During this same period was the remarkable Teriyaki Asthma 7” series which featured tracks from dozens of bands including Nirvana, L7, Babes in Toyland, Helios Creed, Unrest, Love Battery, Gas Huffer, Poster Children, Hammerbox, Crackerbash, Thinking Fellers Local #282 and Ween.

In 1993, C/Z entered into a production and distribution deal with Sony-owned RED distribution. The deal quickly went sour and RED—refusing to let C/Z out of the deal—bled the label dry in less than a year.

1994 saw the death of Kurt Cobain and no-thanks to RED almost saw the death of C/Z as well. House was forced to downsize and re-organize, moving the entire operation into the basement of his house. It would be over a year before any new releases would see the light of day.

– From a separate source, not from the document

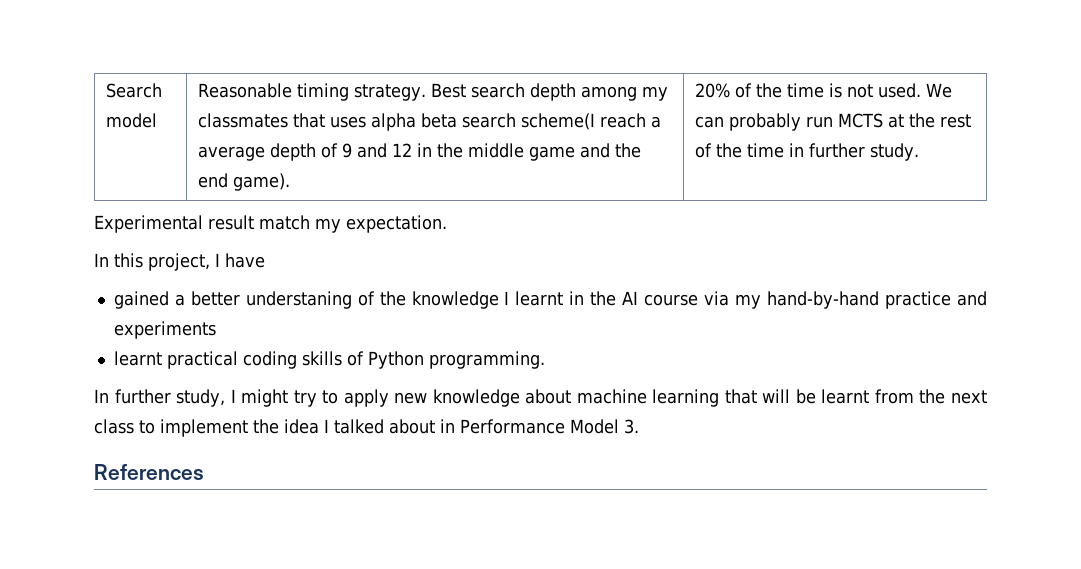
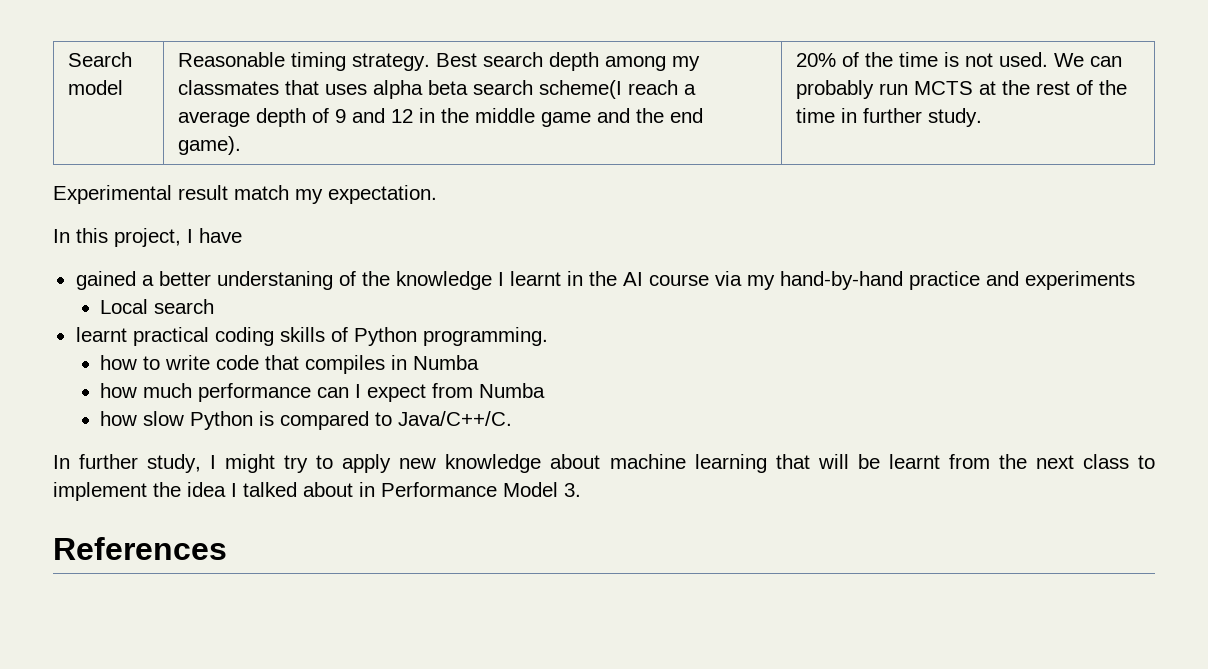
(216, 330) none -> [100,299,215,314] // Local search
(545, 360) none -> [100,355,480,374] [100,383,546,402] [100,411,513,430] // how to write code that compiles in Numba // how much performance can I expect from Numba // how slow Python is compared to Java/C++/C.

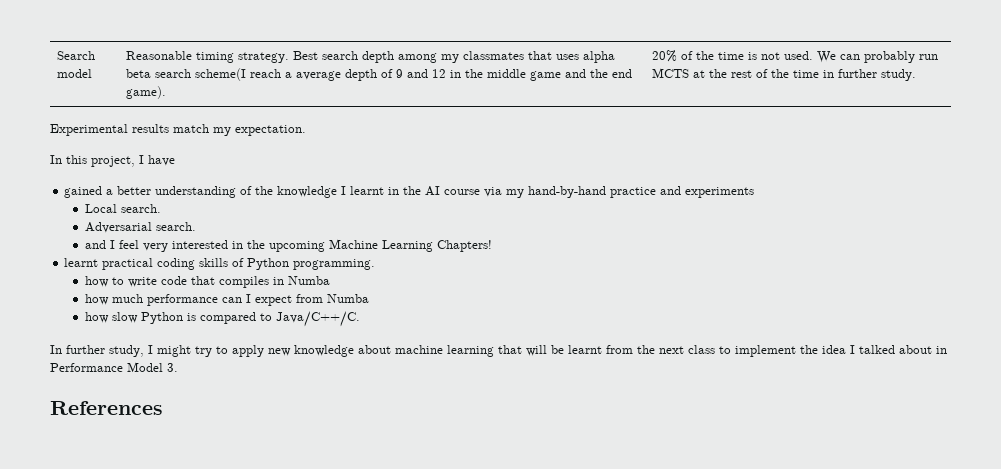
[178,185,228,200] result -> [132,124,169,133] results
[216,271,333,290] understaning -> [155,186,237,198] understanding
[154,299,215,314] search -> [120,204,161,213] [84,222,196,233] [84,239,492,252] search. // Adversarial search. // and I feel very interested in the upcoming Machine Learning Chapters!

1996 presented a new chapter for C/Z. BMG-owned Zoo Entertainment (Tool, Matthew Sweet, Green Jellÿ, Killing Joke) offered House the chance for a new life. He would enter into a deal whereby a modest operating and recording budget would be provided, and Zoo would be there to assist in the development of new C/Z artists. After about a year, things were back in full stride, but the gods were not in C/Z’s favor: Zoo would be purchased by Volcano entertainment, and all third party ventures were evaporated.

It was clear to House that the writing was on the wall, and so he decided that it was time to return C/Z back to a labor of love, and would no longer seek to run the label as a full-service operation. Instead he would release occasional records on an infrequent basis. The whole trip had gone full-circle. In 2002, the label truly came back to its humble beginnings: C/Z released the odds-n-sods collection of unreleased and unavailable Skin Yard material, entitled Start at the Top as a limited hand-numbered CD. That would be the last physical release on the label. In the years that have followed, there have been a small handful of digital-only releases.

The garage is still stacked with quantities of inventory of records that have fallen from public interest, but the music from the label is still very much alive in the digital world with much of it available to download and stream.